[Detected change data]

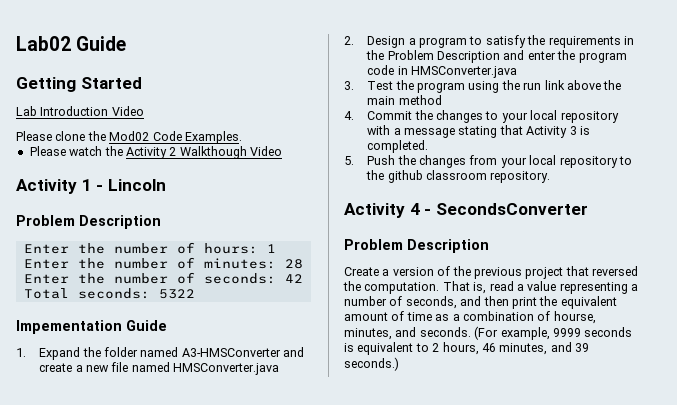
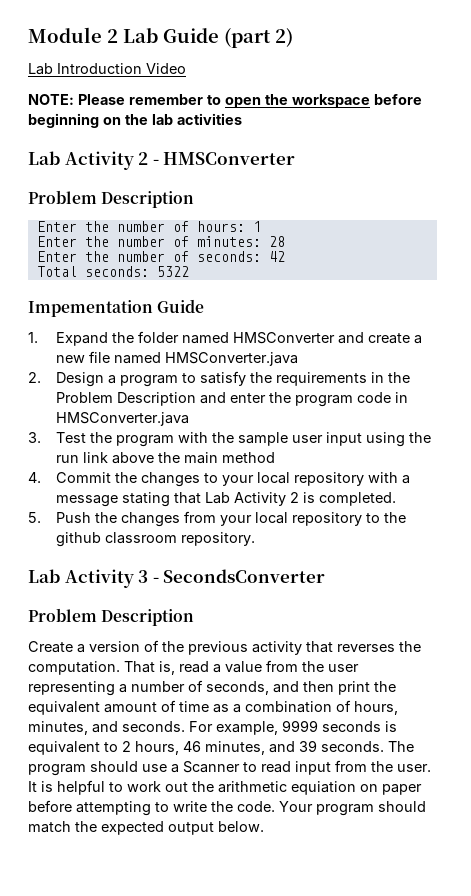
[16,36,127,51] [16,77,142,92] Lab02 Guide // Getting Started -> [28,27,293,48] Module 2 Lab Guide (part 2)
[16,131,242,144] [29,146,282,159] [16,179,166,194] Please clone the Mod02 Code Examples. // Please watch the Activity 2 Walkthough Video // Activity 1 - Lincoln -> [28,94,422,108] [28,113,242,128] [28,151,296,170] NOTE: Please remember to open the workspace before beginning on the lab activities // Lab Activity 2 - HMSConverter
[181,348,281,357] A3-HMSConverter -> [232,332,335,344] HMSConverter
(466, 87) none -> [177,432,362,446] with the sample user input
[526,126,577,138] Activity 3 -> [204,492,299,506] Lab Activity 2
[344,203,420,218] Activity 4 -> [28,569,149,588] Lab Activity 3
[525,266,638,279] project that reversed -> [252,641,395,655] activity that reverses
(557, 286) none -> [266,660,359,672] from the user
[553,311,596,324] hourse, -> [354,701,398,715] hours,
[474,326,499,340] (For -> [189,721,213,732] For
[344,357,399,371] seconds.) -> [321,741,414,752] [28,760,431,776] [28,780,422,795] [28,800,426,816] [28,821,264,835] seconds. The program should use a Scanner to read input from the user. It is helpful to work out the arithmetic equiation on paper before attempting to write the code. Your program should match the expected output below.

_Task item:_
Where does the word "HMSConverter" occur in the records? Return every line that holds it.

_Response:_
[16,131,242,144] [29,146,282,159] [16,179,166,194] Please clone the Mod02 Code Examples. // Please watch the Activity 2 Walkthough Video // Activity 1 - Lincoln -> [28,94,422,108] [28,113,242,128] [28,151,296,170] NOTE: Please remember to open the workspace before beginning on the lab activities // Lab Activity 2 - HMSConverter
[181,348,281,357] A3-HMSConverter -> [232,332,335,344] HMSConverter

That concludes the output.